From Prediction Markets to Better Information Aggregation
Prediction markets came into the mainstream in 2024 with the U.S. election, but as an economist researching market design, I believe that prediction markets themselves will not be transformative in 2025. Instead, prediction markets have paved the way for more distributed technology-based information aggregation mechanisms that can be applied to various fields, including community governance, sensor networks, finance, and more.

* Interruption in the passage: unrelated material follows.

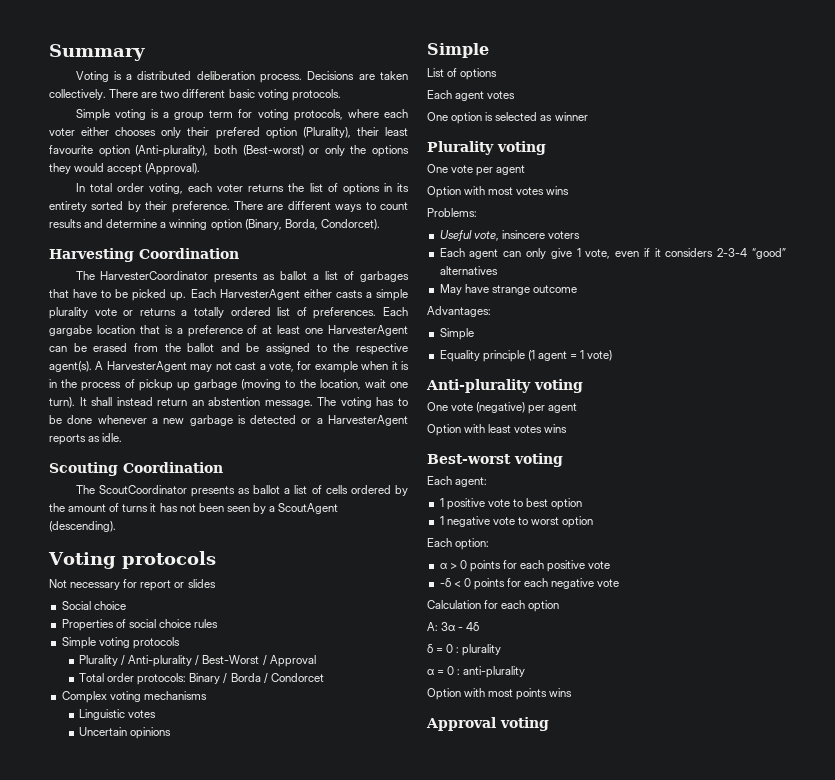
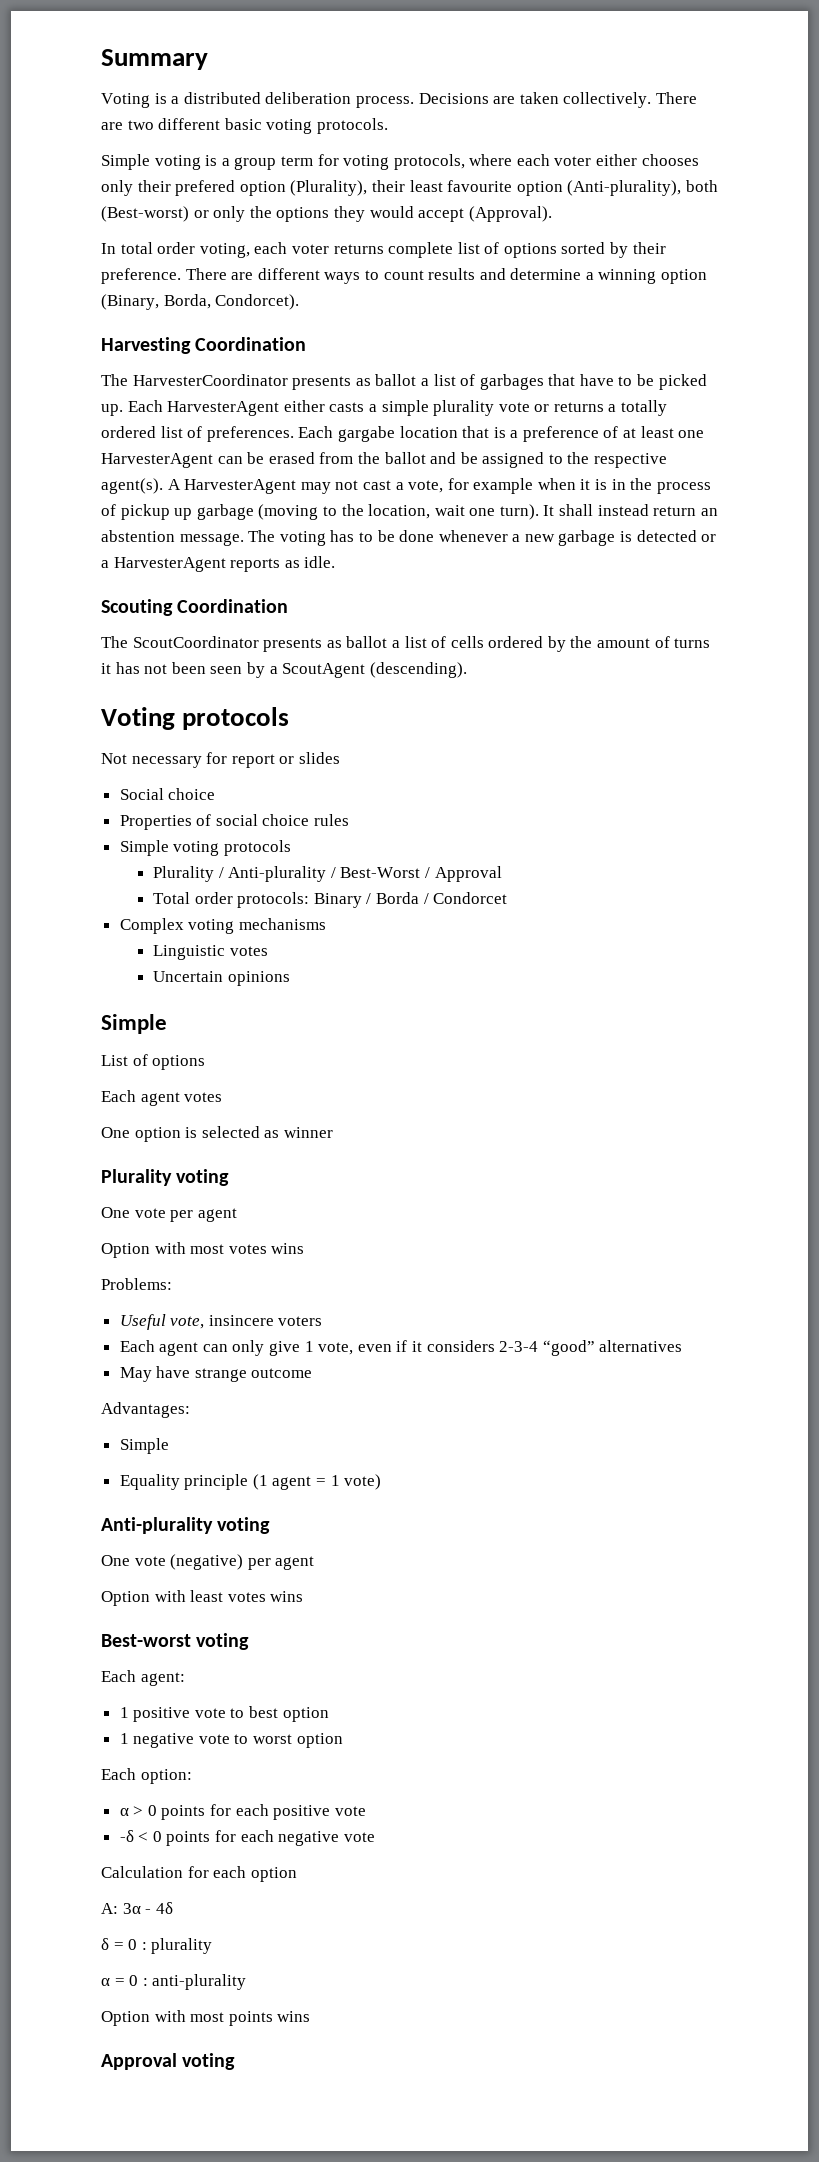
[288,183,305,192] the -> [388,242,454,258] complete
[383,183,409,192] [49,201,87,212] in its entirety -> (557, 250) none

Last year validated this concept, but it is important to note that prediction markets are not always a great information aggregation tool: even for global "macro" events, they can be unreliable; for "micro" issues, the prediction pool may be too small to provide meaningful signals. However, researchers and technologists have designed frameworks for incentivizing people to (truthfully) share what they know in different information environments for decades — from data pricing and purchasing mechanisms to the "Bayesian Truth Serum" for eliciting subjective assessments — many of which have already been applied to crypto projects.
Blockchain has always been a natural platform for implementing these mechanisms — not only because they are decentralized but also because they facilitate open, auditable incentive mechanisms. Importantly, blockchain also makes outputs public, allowing everyone to interpret the results in real-time.
—Scott Duke Kominers
Businesses Will Increasingly Accept Stablecoin Payments
Stablecoins found a product-market fit in the past year — not surprising as they are the cheapest way to send dollars, enabling fast global payments. Stablecoins also provide entrepreneurs with a more accessible payment platform: no thresholds, minimum balances, or proprietary SDKs. However, large enterprises have yet to realize that shifting to these payment systems will bring significant cost savings and new profit avenues.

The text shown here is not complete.